Glycemic status-dependent proteomic signatures of biological aging for health risk prediction
GeroScience, 2025
Li J., Li J., Xu X., Yu Y., Shen W., Sun Y., Fu Y., Tan X., Wang N., Lu Y., Wang B.
| Disease area | Application area | Sample type | Products |
|---|---|---|---|
Metabolic Diseases Aging | Pathophysiology | Plasma | Olink Explore 3072/384 |
Abstract
Existing proteomic aging clocks have been derived from the overall population, with little consideration of extended models tailored to individuals with different glycemic status. We aimed to quantify glycemic status-dependent proteomic signatures of aging and developed proteomic aging scores (ProAS) for health risk prediction. A total of 2923 plasma proteins were measured using Olink in 46,047 UK Biobank participants, including 37,353 with normoglycemia, 5977 with prediabetes, and 2717 with diabetes. Using a three-step screening approach, we identified 11, 23, and 21 representative protein biomarkers associated with all-cause mortality among individuals with normoglycemia, prediabetes, and diabetes, respectively. Three proteins (GDF15, EDA2R, and WFDC2) were shared across all groups, with GDF15 emerging as the top-ranked important protein in normoglycemia and prediabetes and WFDC2 in diabetes.
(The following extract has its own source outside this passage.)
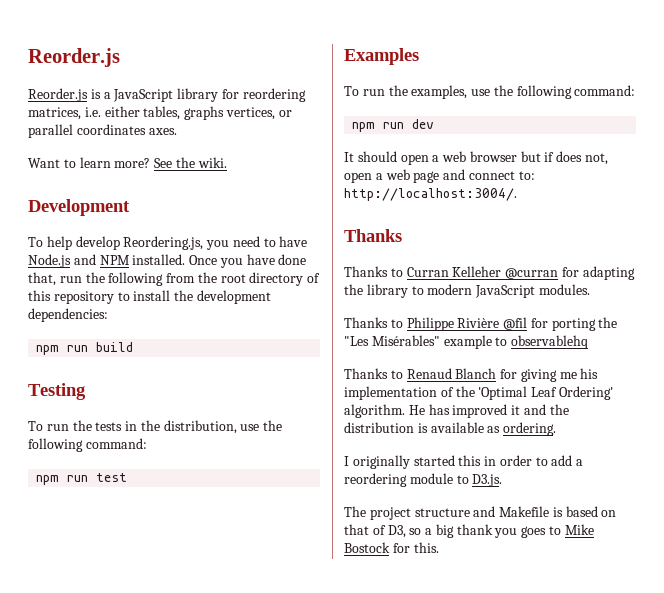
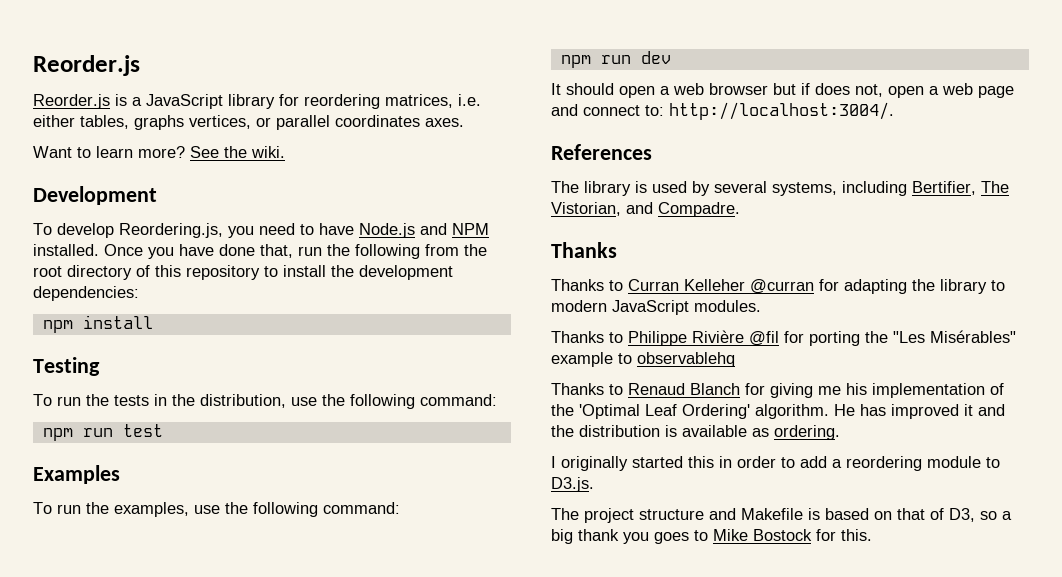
[46,236,72,250] help -> (52, 229) none
[67,342,134,352] run build -> [82,315,153,329] install
(517, 194) none -> [551,144,652,160] [551,181,1009,196] [551,202,740,217] // References // The library is used by several systems, including Bertifier, The Vistorian, and Compadre.

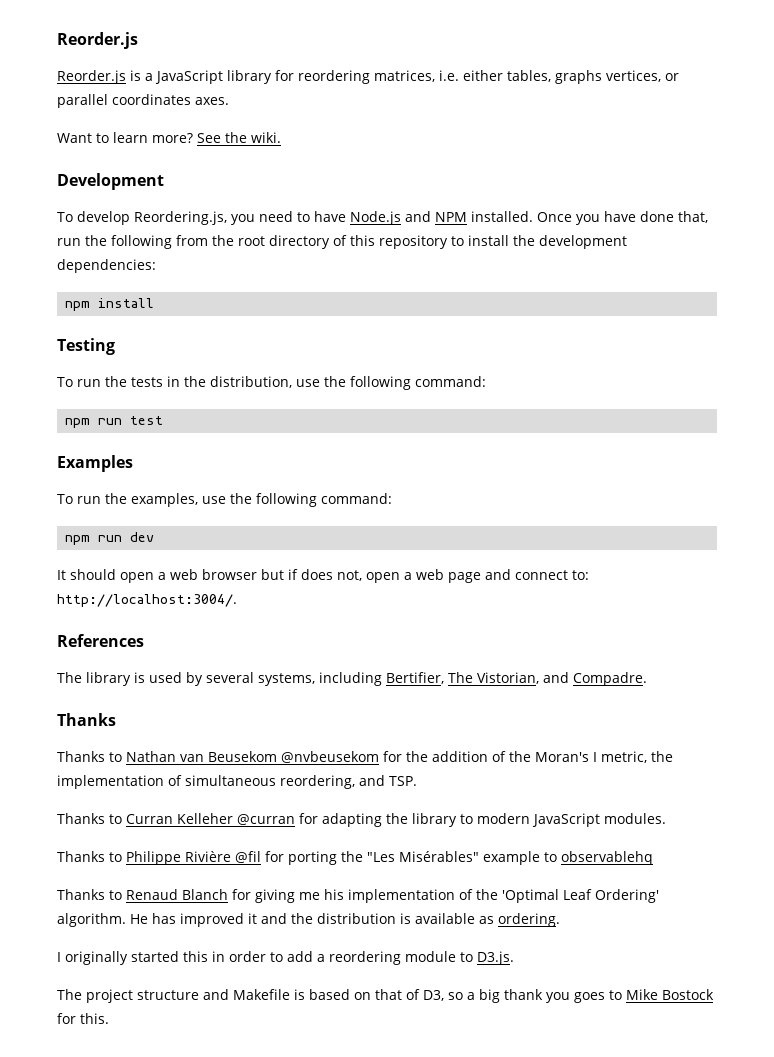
(617, 250) none -> [57,751,673,763] [57,775,417,789] // Thanks to Nathan van Beusekom @nvbeusekom for the addition of the Moran's I metric, the implementation of simultaneous reordering, and TSP.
The protein-based ProAS according to glycemic status showed significant associations with diverse health outcomes. Adding the ProAS in the models improved the predictive accuracy of mortality and incident diseases beyond conventional risk factors, but the performance progressively diminished as glycemic status deteriorated. In addition, 72, 51, and 36 out of 102 modifiable factors spanning seven categories were identified as determinants for ProRS in normoglycemia, prediabetes, and diabetes, respectively. Our findings extend the current proteomic clocks by revealing glycemic status-specific aging patterns and their ability to predict age-related outcomes, potentially refining risk stratification and targeted interventions for healthy aging.